**Problem to solve**.
Only the lines from the top of the data through the line containing "tax: 450.60 -> 444.88" should be duplicated, exactly as they appear.

**Excerpts from a dataset**.
>>
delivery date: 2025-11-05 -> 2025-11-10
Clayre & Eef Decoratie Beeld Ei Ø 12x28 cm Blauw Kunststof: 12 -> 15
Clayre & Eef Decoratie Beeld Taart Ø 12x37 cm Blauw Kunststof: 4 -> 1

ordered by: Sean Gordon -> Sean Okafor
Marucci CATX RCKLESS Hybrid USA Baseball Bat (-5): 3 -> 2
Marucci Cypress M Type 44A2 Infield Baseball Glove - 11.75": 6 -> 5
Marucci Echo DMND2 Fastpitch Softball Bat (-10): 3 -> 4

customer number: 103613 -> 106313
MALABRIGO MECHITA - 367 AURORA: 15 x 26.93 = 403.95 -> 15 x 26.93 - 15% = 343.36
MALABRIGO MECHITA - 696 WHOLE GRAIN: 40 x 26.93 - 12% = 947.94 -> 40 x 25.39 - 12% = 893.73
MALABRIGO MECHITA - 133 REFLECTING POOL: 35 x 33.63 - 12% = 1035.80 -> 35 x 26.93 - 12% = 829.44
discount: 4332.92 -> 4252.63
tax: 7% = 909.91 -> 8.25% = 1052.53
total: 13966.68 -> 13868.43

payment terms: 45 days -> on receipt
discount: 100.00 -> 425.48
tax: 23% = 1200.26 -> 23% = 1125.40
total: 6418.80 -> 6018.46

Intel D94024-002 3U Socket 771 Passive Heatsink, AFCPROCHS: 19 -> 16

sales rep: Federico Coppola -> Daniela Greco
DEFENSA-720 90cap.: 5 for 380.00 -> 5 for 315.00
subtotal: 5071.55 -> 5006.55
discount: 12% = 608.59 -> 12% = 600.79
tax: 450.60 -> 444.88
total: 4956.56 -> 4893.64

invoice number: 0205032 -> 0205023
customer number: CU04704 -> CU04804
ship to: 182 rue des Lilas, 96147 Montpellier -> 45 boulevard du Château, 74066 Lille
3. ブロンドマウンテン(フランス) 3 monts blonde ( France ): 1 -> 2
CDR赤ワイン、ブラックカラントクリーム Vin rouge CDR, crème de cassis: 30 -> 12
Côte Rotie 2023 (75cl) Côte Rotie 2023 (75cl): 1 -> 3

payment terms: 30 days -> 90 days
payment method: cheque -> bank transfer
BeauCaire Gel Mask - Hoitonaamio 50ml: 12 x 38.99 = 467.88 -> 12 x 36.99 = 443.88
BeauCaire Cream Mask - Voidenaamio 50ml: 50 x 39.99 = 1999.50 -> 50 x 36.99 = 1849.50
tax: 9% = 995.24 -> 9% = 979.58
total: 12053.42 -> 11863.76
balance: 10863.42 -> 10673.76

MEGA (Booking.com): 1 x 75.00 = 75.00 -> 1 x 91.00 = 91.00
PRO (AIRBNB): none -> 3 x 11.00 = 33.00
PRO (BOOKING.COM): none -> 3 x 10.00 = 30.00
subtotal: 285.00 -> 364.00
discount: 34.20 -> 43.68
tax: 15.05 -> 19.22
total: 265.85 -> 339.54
<<
**The completed task**.
delivery date: 2025-11-05 -> 2025-11-10
Clayre & Eef Decoratie Beeld Ei Ø 12x28 cm Blauw Kunststof: 12 -> 15
Clayre & Eef Decoratie Beeld Taart Ø 12x37 cm Blauw Kunststof: 4 -> 1

ordered by: Sean Gordon -> Sean Okafor
Marucci CATX RCKLESS Hybrid USA Baseball Bat (-5): 3 -> 2
Marucci Cypress M Type 44A2 Infield Baseball Glove - 11.75": 6 -> 5
Marucci Echo DMND2 Fastpitch Softball Bat (-10): 3 -> 4

customer number: 103613 -> 106313
MALABRIGO MECHITA - 367 AURORA: 15 x 26.93 = 403.95 -> 15 x 26.93 - 15% = 343.36
MALABRIGO MECHITA - 696 WHOLE GRAIN: 40 x 26.93 - 12% = 947.94 -> 40 x 25.39 - 12% = 893.73
MALABRIGO MECHITA - 133 REFLECTING POOL: 35 x 33.63 - 12% = 1035.80 -> 35 x 26.93 - 12% = 829.44
discount: 4332.92 -> 4252.63
tax: 7% = 909.91 -> 8.25% = 1052.53
total: 13966.68 -> 13868.43

payment terms: 45 days -> on receipt
discount: 100.00 -> 425.48
tax: 23% = 1200.26 -> 23% = 1125.40
total: 6418.80 -> 6018.46

Intel D94024-002 3U Socket 771 Passive Heatsink, AFCPROCHS: 19 -> 16

sales rep: Federico Coppola -> Daniela Greco
DEFENSA-720 90cap.: 5 for 380.00 -> 5 for 315.00
subtotal: 5071.55 -> 5006.55
discount: 12% = 608.59 -> 12% = 600.79
tax: 450.60 -> 444.88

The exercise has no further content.